I really do not want to start another this is better than that thread, but I'm honestly interested in clarifying some information for me, and perhaps others as well. 

I know Greg has made the statement a number of times that QSI is less expensive/locomotive than using an RC system, like perhaps the ARisto Revolution and the Phoenix sound system. I believe that this has been true. However, I was reviewing the latest issue of Garden Railways and noted the following:

Aristo receiver in quantities of 1: $82
Phoenix P8, basic board: $175
Total : $257

QSI decoder: $150
G Wire receiver: $115
Total $265

So, I conclude the two are now approximately equal in cost. I don't know if one would need an additonal Magnum adapter or not for $22.

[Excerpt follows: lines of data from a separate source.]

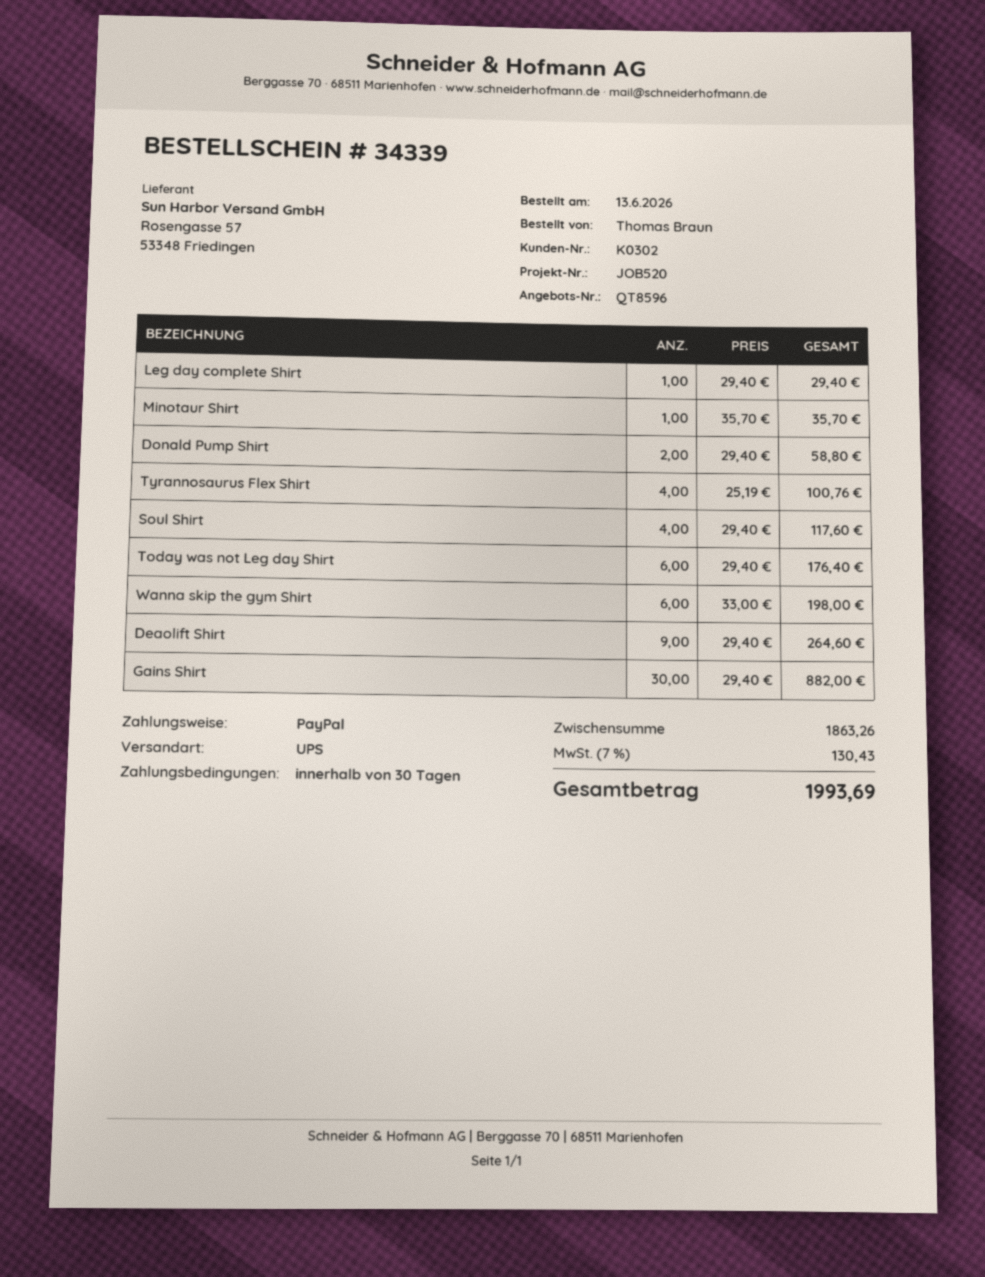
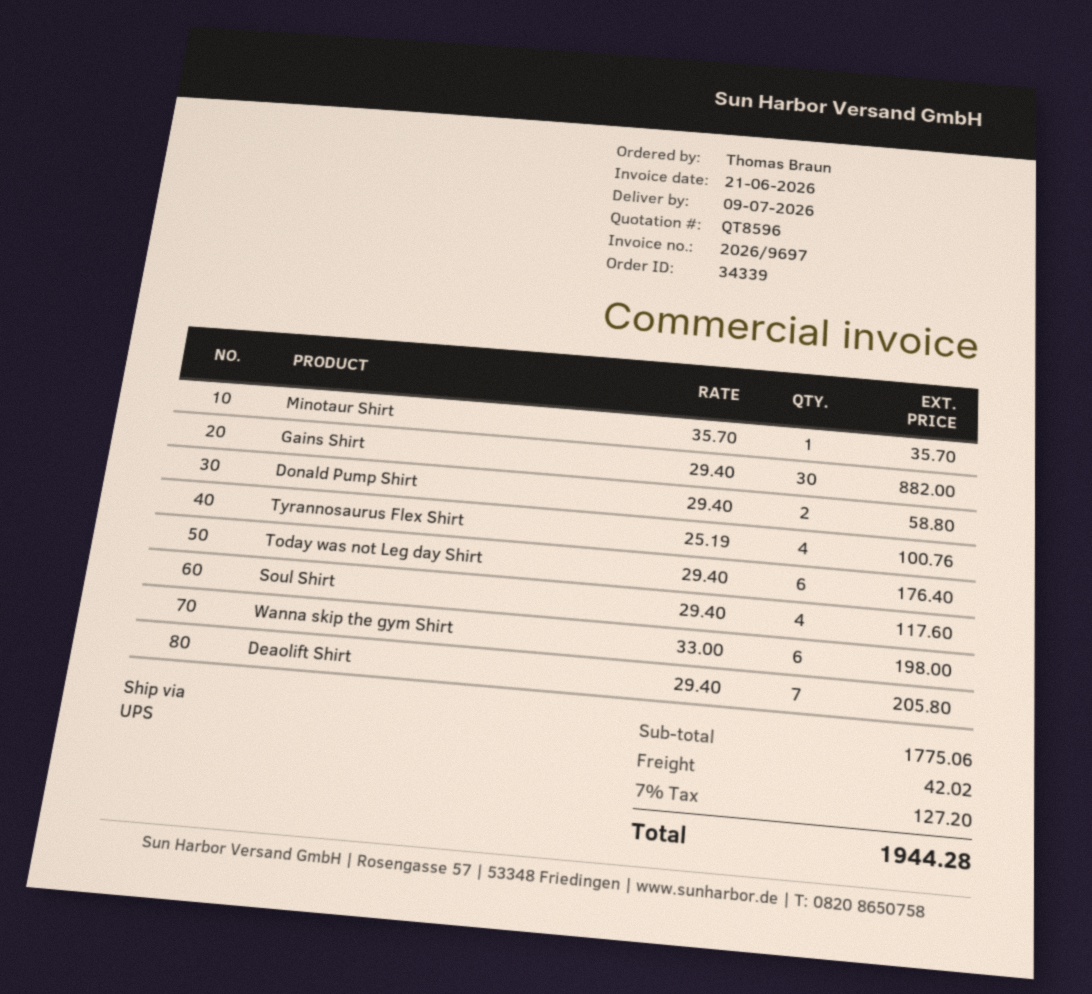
Leg day complete Shirt: 1 x 29.40 = 29.40 -> none
Deaolift Shirt: 9 x 29.40 = 264.60 -> 7 x 29.40 = 205.80
subtotal: 1863.26 -> 1775.06
shipping: none -> 42.02
tax: 7% = 130.43 -> 7% = 127.20
total: 1993.69 -> 1944.28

Am I missing something here, or are the two alternative systems roughly equal in cost now?? (assuming that we do see the P8 Phoenix board!!!)

Ed


----------



## lownote (Jan 3, 2008)

When I was doing this calculation, a year and a half ago, it was significantly cheaper for me to buy the QSI card and the G wire than it was to buy the Revo and the Phoenix. I think they are close to equal now, although I haven't priced them lately


Do you still need to buy a trigger board to trigger the sounds with the REVO, or does the new Phoenix board take care of that? 

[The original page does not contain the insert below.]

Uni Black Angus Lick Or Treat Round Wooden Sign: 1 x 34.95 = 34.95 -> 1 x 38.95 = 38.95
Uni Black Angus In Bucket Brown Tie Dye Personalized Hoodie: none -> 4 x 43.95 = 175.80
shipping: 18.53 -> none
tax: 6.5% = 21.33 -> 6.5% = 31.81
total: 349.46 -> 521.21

Since I now run on DCC, the QSI is much cheaper, if you discount the cost of the DCC rig.


----------



## lotsasteam (Jan 3, 2008)

Greg will know whatz required and how much $ it will cost you,i think you forgot some kind of transmitter to include into your pricing!!! 

Manfred Diel


----------



## blueregal (Jan 3, 2008)

Posted By eheading on 19 Mar 2010 11:46 AM 
I really do not want to start another this is better than that thread, but I'm honestly interested in clarifying some information for me, and perhaps others as well. 

I know Greg has made the statement a number of times that QSI is less expensive/locomotive than using an RC system, like perhaps the ARisto Revolution and the Phoenix sound system. I believe that this has been true. However, I was reviewing the latest issue of Garden Railways and noted the following:

Aristo receiver in quantities of 1: $82
Phoenix P8, basic board: $175
Total : $257

QSI decoder: $150
G Wire receiver: $115
Total $265

So, I conclude the two are now approximately equal in cost. I don't know if one would need an additonal Magnum adapter or not for $22.

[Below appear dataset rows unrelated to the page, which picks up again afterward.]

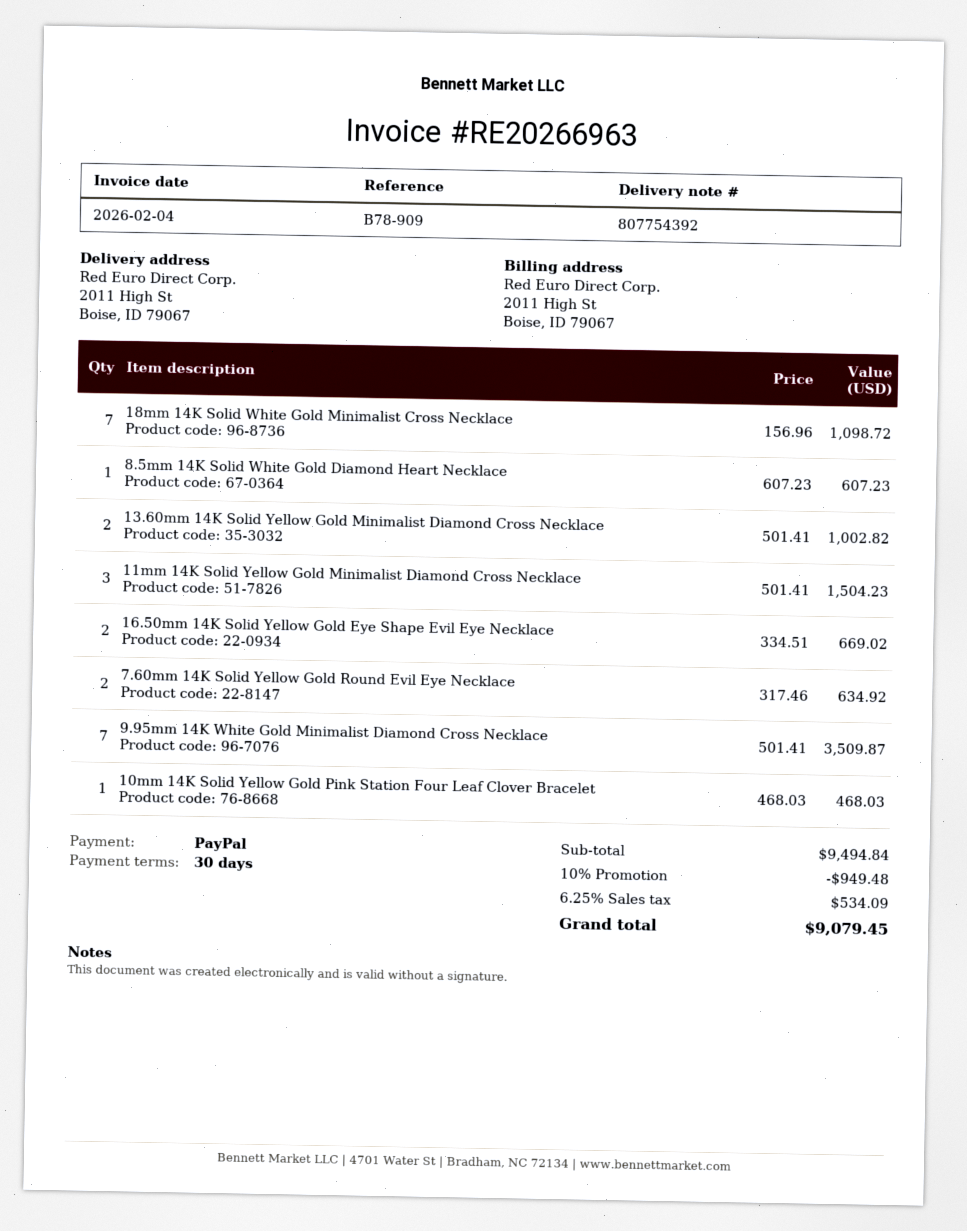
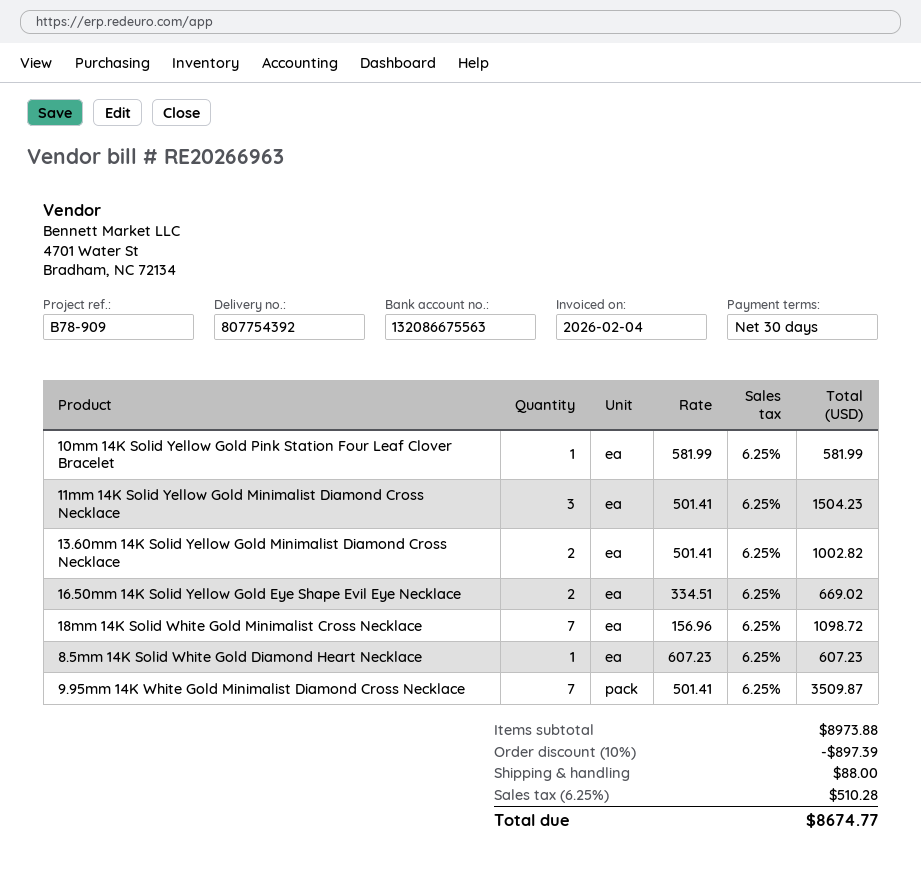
7.60mm 14K Solid Yellow Gold Round Evil Eye Necklace: 2 x 317.46 = 634.92 -> none
10mm 14K Solid Yellow Gold Pink Station Four Leaf Clover Bracelet: 1 x 468.03 = 468.03 -> 1 x 581.99 = 581.99
subtotal: 9494.84 -> 8973.88
discount: 10% = 949.48 -> 10% = 897.39
shipping: none -> 88.00
tax: 6.25% = 534.09 -> 6.25% = 510.28
total: 9079.45 -> 8674.77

Am I missing something here, or are the two alternative systems roughly equal in cost now?? (assuming that we do see the P8 Phoenix board!!!)

Ed
Your missing a few things!!

Seek out and ye shall find!! Do like I do and research your options!! The proof of the pudding is after your first install!! And research on retailers! With Phoenix and using Airwire you have to buy the OEM receiver which is $150 give or take, and the g-wire is $115 give or take with QSI, so if your going with Phoenix its more! Not sure on Revo as I am sold on QSI/G-wire and until something comes out which is easier and or less to install in Aristo engines and some other engines maybe down the road I am NOT seeking any other alternatives, you have to decide which system is best for you for me it was QSI/G-wire, and I am very satisfied where I am at. Regal


----------



## eheading (Jan 5, 2008)

Yeah, the Phoenix board handles the triggers, and I am not talking about pricing between DCC and RC. First of all, if you are committed to DCC, you aren't interested in the Revolution, or other RC unit plus the PHoenix board anyway. Not using DCC myself, I was looking at the "DC" world and comparing the two alternatives in that world.

Ed


----------



## Greg Elmassian (Jan 3, 2008)

OK, so it really helps to make sure your comparison is apples to apples, so I will clarify.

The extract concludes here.